Git and libgit2

Updating Trees of Git Repositories

Published 2023-03-11. Last modified 2025-09-12.
Time to read: 2 minutes.

This page is part of the git collection.

I need to keep several hundred git repositories up-to-date. I have a directory tree of website repos, and a directory tree of code repos. Updating these trees was tedious until I wrote the initial version of the update script back in 2008.

Environment Variables

/etc/environment is a system-wide configuration file, which is sourced every time a user logs in. It is owned by root, so your account needs to be a member of the admin group, or you will have to use sudo to modify it.

The /etc/environment file in all of my systems defines two environment variables:

sites
Points to the root of the website directory tree
work
Points to the root of the code project tree
/etc/environment
export sites=/var/www
export work=/var/work

Now $sites and $work will be defined for all users every time they log in.

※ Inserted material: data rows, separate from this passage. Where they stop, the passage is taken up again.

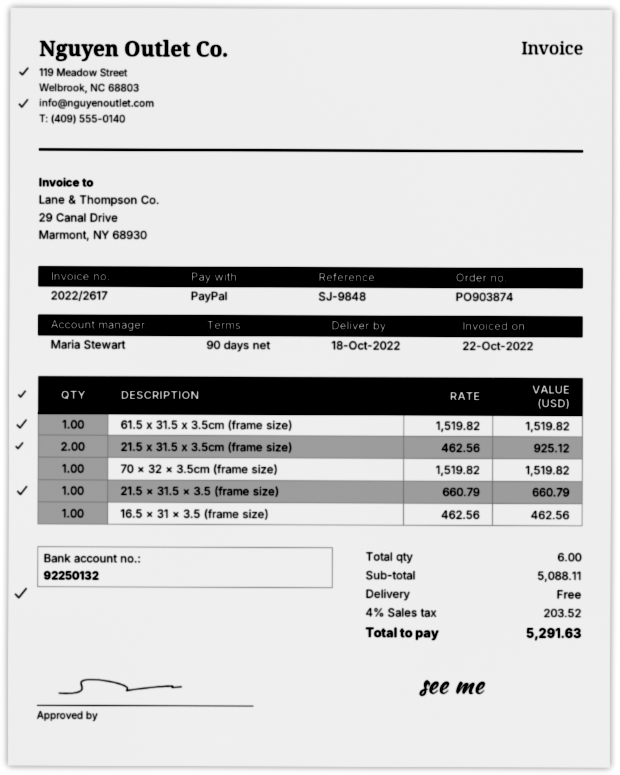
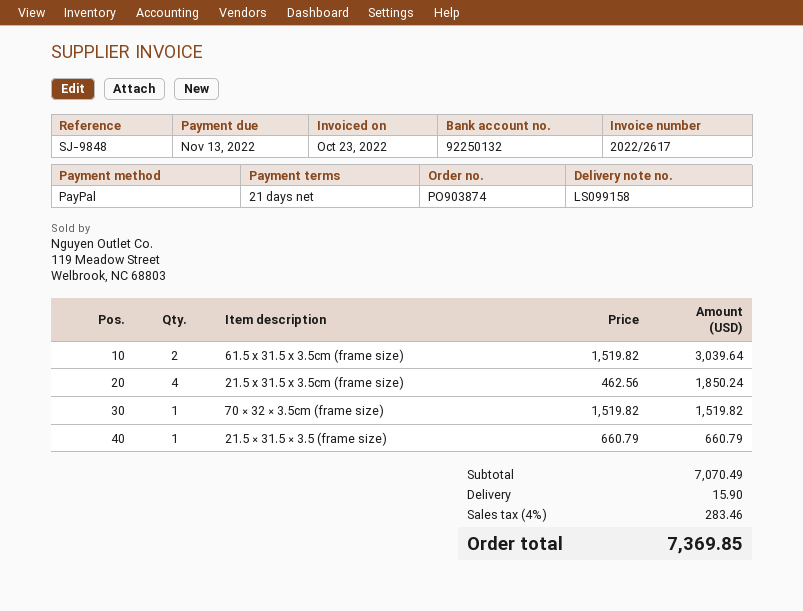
invoice date: 2022-10-22 -> 2022-10-23
payment terms: 90 days -> 21 days
61.5 x 31.5 x 3.5cm (frame size): 1 x 1519.82 = 1519.82 -> 2 x 1519.82 = 3039.64
21.5 x 31.5 x 3.5cm (frame size): 2 x 462.56 = 925.12 -> 4 x 462.56 = 1850.24
16.5 × 31 × 3.5 (frame size): 1 x 462.56 = 462.56 -> none
subtotal: 5088.11 -> 7070.49
shipping: 0.00 -> 15.90
tax: 4% = 203.52 -> 4% = 283.46
total: 5291.63 -> 7369.85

In addition, I define subordinate environment variables for each project in a file called $work/.evars

$work/.evars
export cadenzaHome=$work/cadenzaHome
export cadenzaCode=$cadenzaHome/cadenzaCode
export cadenzaDependencies=$cadenzaCode/cadenzaDependencies
export awslib_scala=$cadenzaDependencies/awslib_scala
export shoppingcart=$cadenzaDependencies/shoppingcart
export clients=$work/clients
export django=$work/django
export msp=$sites/www.mslinn.com
... 

$work/.evars is included by ~/.bashrc.

~/.bashrc
source $work/.evars

Switching Directories

The above environment variables allow me to easily move to a git project directory without having to remember where it resides on the computer that I am currently using:

Shell
$ cd $clients
$ pwd /var/work/clients

Updating Git Directory Trees

I first wrote a Bash version of a command I called update, years later I wrote a multithreaded Ruby version that runs orders of magnitude faster for large directory trees. I also called this version update; note that it requires a properly set up Ruby development environment.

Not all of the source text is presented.